The goal of this course is to integrate medical knowledge into PhD training. This team-taught seminar course focuses on a top down examination of selected human diseases starting with clinical presentations of the manifestations, diagnoses, and treatment of disease. This is followed by study of the pathology, cell biology, and molecular biology of the disease. This information forms the foundation of a final discussion of current treatment strategies and ongoing research to identify new strategies. Three to four separate disease areas will be discussed during each semester, such as diabetes, cancer, and cardiovascular diseases. The specific areas of discussion are selected to demonstrate the strength of an integrated team of clinical and basic scientists; and to provide a model for students to follow in future studies in their own area of expertise. Emphasis will be given to the basic scientific observations that formed the basis of successful clinical practice, and how this was utilized by integrated teams of basic and clinical investigators to provide better patient care. Students will prepare for discussions with close reading of the literature. Faculty will present an overview in a discussion format. It is anticipated that each disease area will be presented by an integrated team of clinical and basic scientists. The final weeks of the semester will be devoted to student preparation of a research proposal based upon the information discussed during the course. The specific topic of this proposal will be of the students choosing. Grading will be based both upon preparation for and participation in discussions, and upon the research proposal.
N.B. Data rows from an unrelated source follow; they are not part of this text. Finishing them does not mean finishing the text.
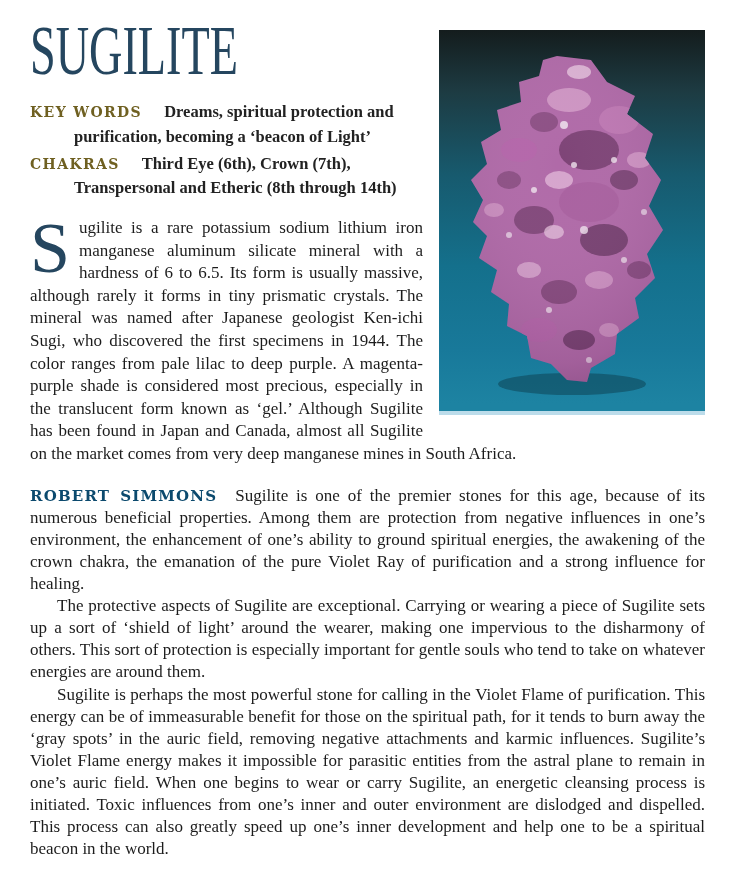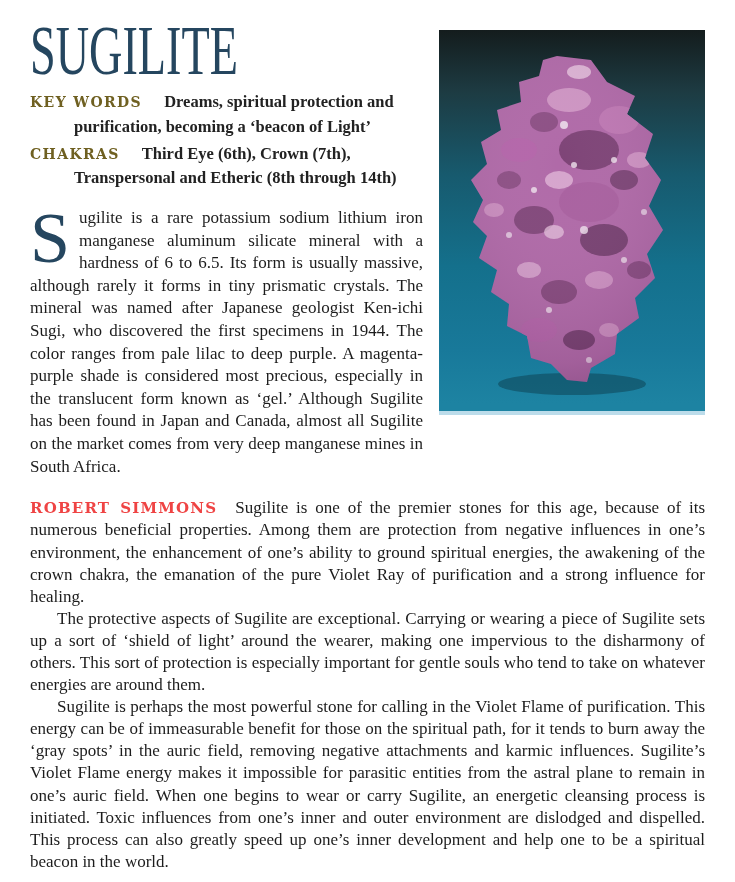--- a/index.html
+++ b/index.html
@@ -25,21 +25,21 @@
 
   
   .title {
     margin: 0; height: 66px;
     font-size: 70px; line-height: 62px; font-weight: normal;
     color: #25465f; letter-spacing: 0px; white-space: nowrap;
     transform: scaleX(0.66); transform-origin: left top;
   }
 
   
-  .props { margin-top: 4px; }
+  .props { margin-top: 14px; }
   .prop {
     font-size: 16.5px; font-weight: bold; line-height: 1.5;
     padding-left: 44px; text-indent: -44px; margin: 2px 0;
     color: #222;
   }
   .prop-label {
     font-family: "DejaVu Serif", serif;
     font-size: 14px; color: #6f6021; letter-spacing: 1.4px;
     margin-right: 22px;
   }
@@ -57,21 +57,21 @@
 
   
   .section { margin-top: 19px; }
   .section p {
     margin: 0; text-align: justify;
     font-size: 17px; line-height: 1.3; color: #1c1c1c;
   }
   .section p + p { text-indent: 27px; }
   .author-label {
     font-family: "DejaVu Serif", serif;
-    font-size: 15px; font-weight: bold; color: #ef4444;
+    font-size: 15px; font-weight: bold; color: #0c4a6e;
     letter-spacing: 1.2px; margin-right: 18px;
   }
 </style>
 </head>
 <body>
 
 <div class="page">
 
   <div class="photo">
     <svg viewBox="0 0 266 381" xmlns="http://www.w3.org/2000/svg">

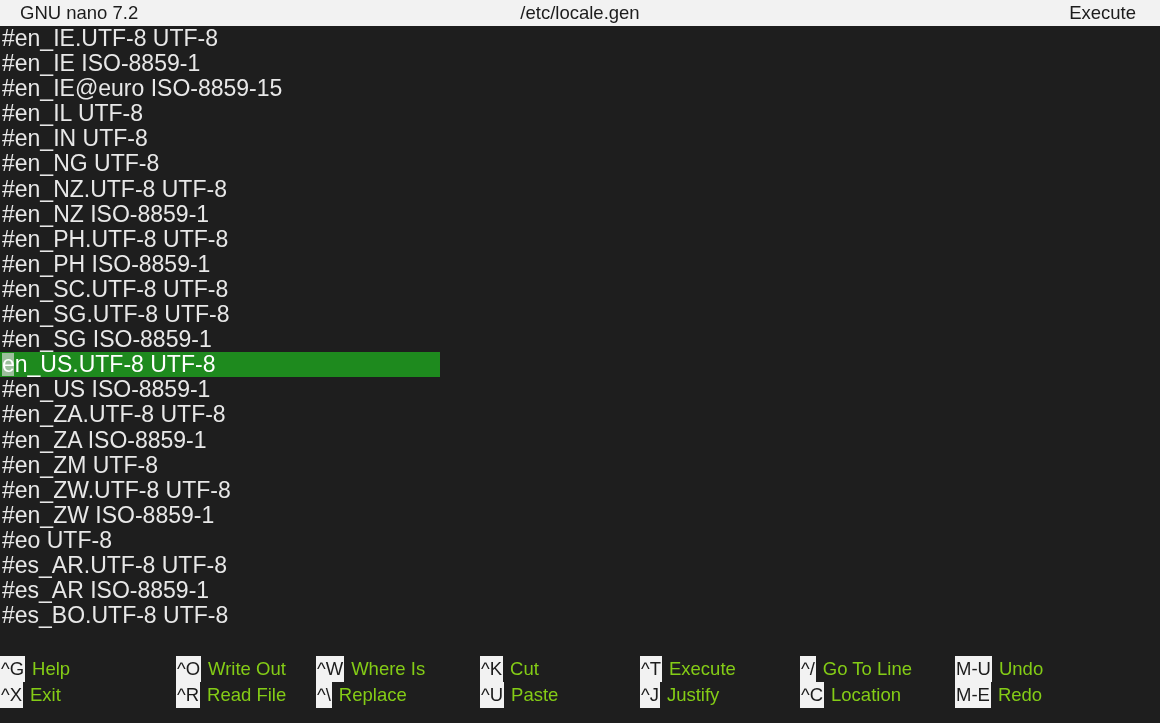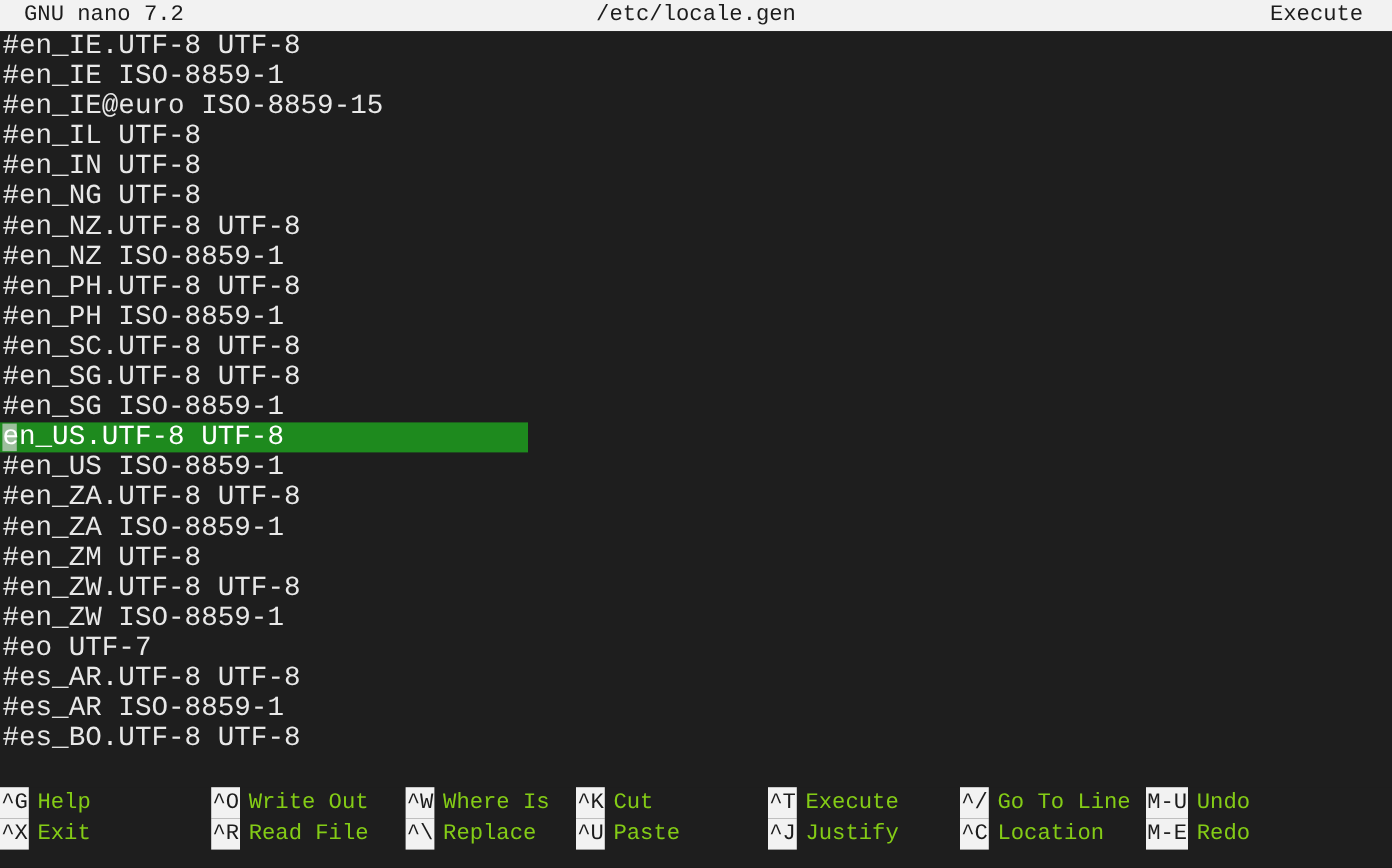--- a/index.html
+++ b/index.html
@@ -5,21 +5,21 @@
   html, body {
     margin: 0;
     padding: 0;
     background: #1e1e1e;
   }
   #app {
     position: relative;
     width: 1160px;
     height: 723px;
     background: #1e1e1e;
-    font-family: Liberation Mono, monospace;
+    font-family: Liberation Sans, sans-serif;
     overflow: hidden;
   }
 
   
   .titlebar {
     position: absolute;
     left: 0; top: 0;
     width: 1160px;
     height: 26px;
     background: #f2f2f2;
@@ -141,36 +141,36 @@
       <div class="line">#en_SC.UTF-8 UTF-8</div>
       <div class="line">#en_SG.UTF-8 UTF-8</div>
       <div class="line">#en_SG ISO-8859-1</div>
       <div class="line selected"><span class="sel-bg" style="width: 440.3px;"></span><span class="cursor-cell"></span><span class="sel-text">en_US.UTF-8 UTF-8</span></div>
       <div class="line">#en_US ISO-8859-1</div>
       <div class="line">#en_ZA.UTF-8 UTF-8</div>
       <div class="line">#en_ZA ISO-8859-1</div>
       <div class="line">#en_ZM UTF-8</div>
       <div class="line">#en_ZW.UTF-8 UTF-8</div>
       <div class="line">#en_ZW ISO-8859-1</div>
-      <div class="line">#eo UTF-7</div>
+      <div class="line">#eo UTF-8</div>
       <div class="line">#es_AR.UTF-8 UTF-8</div>
       <div class="line">#es_AR ISO-8859-1</div>
       <div class="line">#es_BO.UTF-8 UTF-8</div>
     </div>
 
   <div class="footer" id="footer">
       <div class="fcol" style="left: 0px;">
         <div class="frow"><span class="fkey">^G</span><span class="flabel">Help</span></div>
         <div class="frow"><span class="fkey">^X</span><span class="flabel">Exit</span></div>
       </div>
       <div class="fcol" style="left: 176px;">
         <div class="frow"><span class="fkey">^O</span><span class="flabel">Write Out</span></div>
         <div class="frow"><span class="fkey">^R</span><span class="flabel">Read File</span></div>
       </div>
-      <div class="fcol" style="left: 338px;">
+      <div class="fcol" style="left: 316px;">
         <div class="frow"><span class="fkey">^W</span><span class="flabel">Where Is</span></div>
         <div class="frow"><span class="fkey">^\</span><span class="flabel">Replace</span></div>
       </div>
       <div class="fcol" style="left: 480px;">
         <div class="frow"><span class="fkey">^K</span><span class="flabel">Cut</span></div>
         <div class="frow"><span class="fkey">^U</span><span class="flabel">Paste</span></div>
       </div>
       <div class="fcol" style="left: 640px;">
         <div class="frow"><span class="fkey">^T</span><span class="flabel">Execute</span></div>
         <div class="frow"><span class="fkey">^J</span><span class="flabel">Justify</span></div>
Recommended Preparation: Introductory Graduate or Medical School courses in Cell Biology, Molecular Biology, and Physiology
MMED 601. Dissertation Research. 1 - 9 Units.
Research leading toward the Ph.D. dissertation in Molecular Medicine.
MMED 612. Clinical Experience. 2 Units.
Each student will be assigned a Clinical Mentor who will co-advise the student and serve on both the Qualifying Examination Committee and Thesis Committee. The Clinical Mentor will develop an individualized curriculum for the student in consultation with the Thesis Research Mentor and Program Director. The curriculum will be organized around the integrated, multidisciplinary disease groups at the Clinic. The students will attend and actively participate in the regularly scheduled multidisciplinary clinical conference organized by their disease group (most meet for one hour every week or every other week), usually involving a combination of case presentations and research presentations. At the conclusion of the semester the student will make a presentation to the group focused on a relevant translational research problem. The Clinical Mentor will also organize a series of supervised clinical experiences (with a Mentor) to various locations where students will observe clinician interactions with patients to better understand the disease from the patient perspective and to disease-related diagnostic and research laboratories.
MMED 701. Dissertation Ph.D.. 1 - 9 Units.
Research leading toward the Ph.D. dissertation in Molecular Medicine. Recommended preparation: Advancement to candidacy in MMED.
Prereq: Predoctoral research consent or advanced to Ph.D. candidacy milestone.